# **Introduction to AI - Lab 13**

## **Neural Networks and Perceptrons**

### Perceptron Training: Loss Function and Gradient Descent

The perceptron is trained using a simple loss function known as the perceptron criterion. This criterion seeks to minimize the number of misclassified samples. The loss for a single sample is defined as:

$
\text{Loss} = -y(x \cdot W)
$

if the sample is misclassified, where $( y )$ is the true label and $( x )$ is the input vector. If the sample is correctly classified, the loss is zero.

The training process involves updating the weights using gradient descent. The update rule for the weights is derived from minimizing the loss function:

$
W = W + \eta \cdot (y - \hat{y}) \cdot x
$

where:
- $( \eta )$ is the learning rate,
- $( y )$ is the true label,
- $( \hat{y} )$ is the predicted label,
- $( x )$ is the input vector.

The perceptron update rule adjusts the weights to reduce the classification error for the misclassified samples.


### Motivation
In this lab, we will explore the basics of neural networks, focusing on perceptrons. We will build and train a perceptron to perform binary classification on a simple dataset.

### Components of a Neural Network
- **Neurons:** Basic units of the network that perform computations.
- **Activation Functions:** Functions applied to the neuron's output to introduce non-linearity.
- **Layers:** Stacked neurons that form the architecture of the network.
- **Weights:** Parameters that are adjusted during training to minimize the error.
- **Biases:** Additional parameters that allow the activation function to be shifted left or right.

### Perceptron
A perceptron is the simplest type of neural network, consisting of a single layer of output nodes connected to the input nodes. It is a linear classifier used for binary classification tasks.
- **Activation Function:** The perceptron uses a step function as its activation function.

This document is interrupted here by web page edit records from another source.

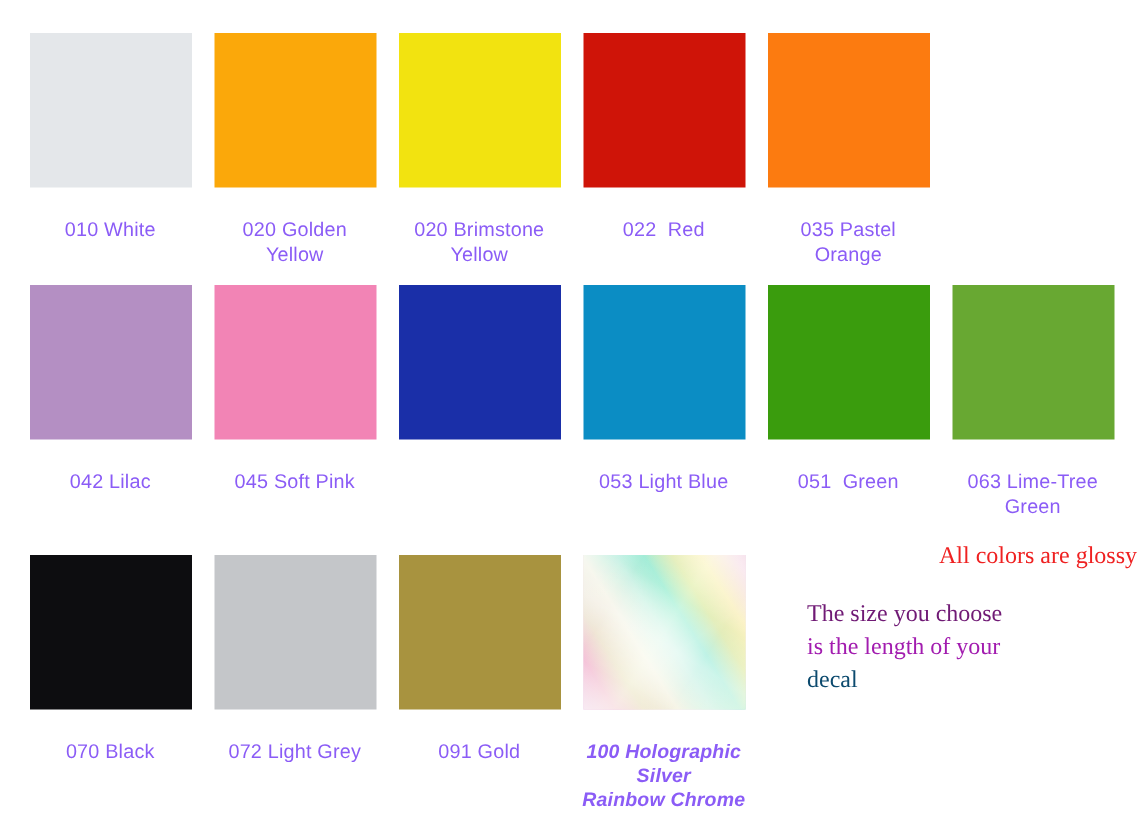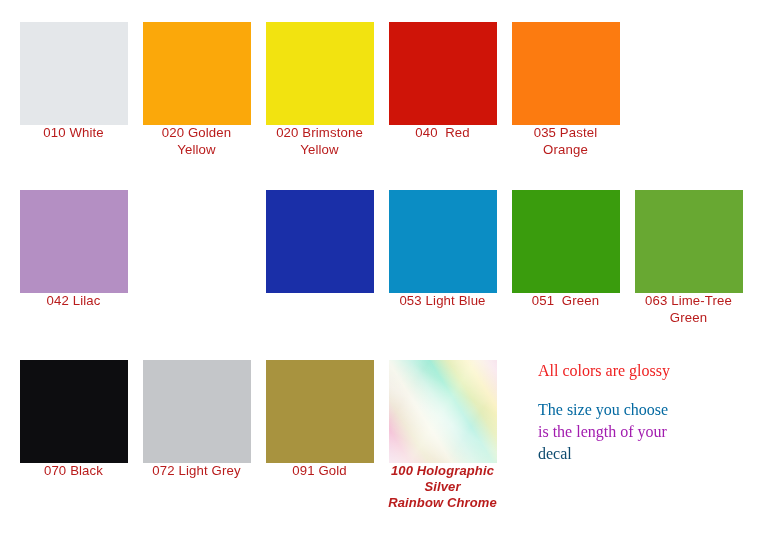--- a/index.html
+++ b/index.html
@@ -31,35 +31,35 @@
   .swatch {
     width: 108px;
     height: 103px;
     margin: 0 auto;
     display: block;
   }
   .swatch-label {
     font-family: "Liberation Sans", sans-serif;
     font-size: 13.2px;
     line-height: 16.5px;
-    color: #b91c1c;
-    margin-top: 0;
+    color: #8b5cf6;
+    margin-top: 20px;
     white-space: pre-wrap;
     letter-spacing: 0.01em;
   }
   .swatch-label.bold {
     font-weight: bold;
     font-size: 13px;
     line-height: 16px;
     font-style: italic;
   }
   
   .row1 { top: 22px; }
   .row2 { top: 190px; }
-  .row3 { top: 360px; }
+  .row3 { top: 370px; }
 
   
   .col1 { left: 12px; }
   .col2 { left: 135px; }
   .col3 { left: 258px; }
   .col4 { left: 381px; }
   .col5 { left: 504px; }
   .col6 { left: 627px; }
 
   
@@ -113,21 +113,21 @@
     position: absolute;
     left: 538px;
     top: 360px;
     width: 220px;
     font-family: "Liberation Serif", serif;
     font-size: 16px;
     line-height: 22px;
     color: #ef2121;
   }
   .note-line { margin: 0; }
-  .note-para { margin: 0; }
+  .note-para { margin: 0; text-align: right; }
   .note-gap { height: 17px; }
 </style>
 </head>
 <body>
 
 <div id="chart">
 
   <div class="swatch-cell row1 col1">
     <div class="swatch" style="background: rgb(228, 231, 234);"></div>
     <div class="swatch-label">010 White</div>
@@ -137,31 +137,35 @@
     <div class="swatch-label">020 Golden
 Yellow</div>
   </div>
   <div class="swatch-cell row1 col3">
     <div class="swatch" style="background: rgb(242, 227, 16);"></div>
     <div class="swatch-label">020 Brimstone
 Yellow</div>
   </div>
   <div class="swatch-cell row1 col4">
     <div class="swatch" style="background: rgb(207, 20, 8);"></div>
-    <div class="swatch-label">040  Red</div>
+    <div class="swatch-label">022  Red</div>
   </div>
   <div class="swatch-cell row1 col5">
     <div class="swatch" style="background: rgb(252, 123, 16);"></div>
     <div class="swatch-label">035 Pastel
 Orange</div>
   </div>
 
   <div class="swatch-cell row2 col1">
     <div class="swatch" style="background: rgb(180, 143, 195);"></div>
     <div class="swatch-label">042 Lilac</div>
+  </div>
+  <div class="swatch-cell row2 col2">
+    <div class="swatch" style="background: rgb(242, 132, 181);"></div>
+    <div class="swatch-label">045 Soft Pink</div>
   </div>
   <div class="swatch-cell row2 col3">
     <div class="swatch" style="background: rgb(26, 47, 168);"></div>
   </div>
   <div class="swatch-cell row2 col4">
     <div class="swatch" style="background: rgb(11, 141, 196);"></div>
     <div class="swatch-label">053 Light Blue</div>
   </div>
   <div class="swatch-cell row2 col5">
     <div class="swatch" style="background: rgb(58, 156, 13);"></div>
@@ -192,18 +196,18 @@
       <div class="band b3"></div>
       <div class="band b4"></div>
     </div>
     <div class="swatch-label bold">100 Holographic Silver
 Rainbow Chrome</div>
   </div>
 
   <div class="note-block">
     <p class="note-para" style="color: rgb(239, 33, 33);">All colors are glossy</p>
     <div class="note-gap"></div>
-    <p class="note-line" style="color: #0369a1;">The size you choose</p>
+    <p class="note-line" style="color: #701a75;">The size you choose</p>
     <p class="note-line" style="color: #a21caf;">is the length of your</p>
     <p class="note-line" style="color: #0c4a6e;">decal</p>
   </div>
 
 </div>
 
 </body></html>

## **Task 1:** **Implementing a Perceptron**
In this task, we will implement a simple perceptron from scratch and use it to classify data points from the Sklearn Moons dataset.

In [None]:
import numpy as np
from sklearn.datasets import make_moons
import matplotlib.pyplot as plt

# Generate dataset
X, y = make_moons(n_samples=100, noise=0.2, random_state=42)

# Plot the dataset
plt.scatter(X[:, 0], X[:, 1], c=y, cmap=plt.cm.Spectral)
plt.title('Moons Dataset')
plt.xlabel('Feature 1')
plt.ylabel('Feature 2')
plt.show()

### Perceptron Model
We will define a perceptron model with a simple training algorithm.

In [None]:
class Perceptron:
    def __init__(self, input_size, lr=0.1, epochs=1000):
        self.W = np.zeros(input_size + 1)  # Initialize weights (including bias)
        self.lr = lr
        self.epochs = epochs

    def activation_fn(self, x):
        return 1 if x >= 0 else 0

    def predict(self, x):
        z = self.W.T.dot(np.insert(x, 0, 1))  # Insert bias term (1) into input
        a = self.activation_fn(z)
        return a

    def compute_loss(self, y, y_hat):
        # Compute the loss for a single sample
        return -y * (y_hat - y)  # Simple perceptron loss

    def update_weights(self, x, y, y_hat):
        # Update the weights using the perceptron update rule
        error = y - y_hat
        self.W += self.lr * error * np.insert(x, 0, 1)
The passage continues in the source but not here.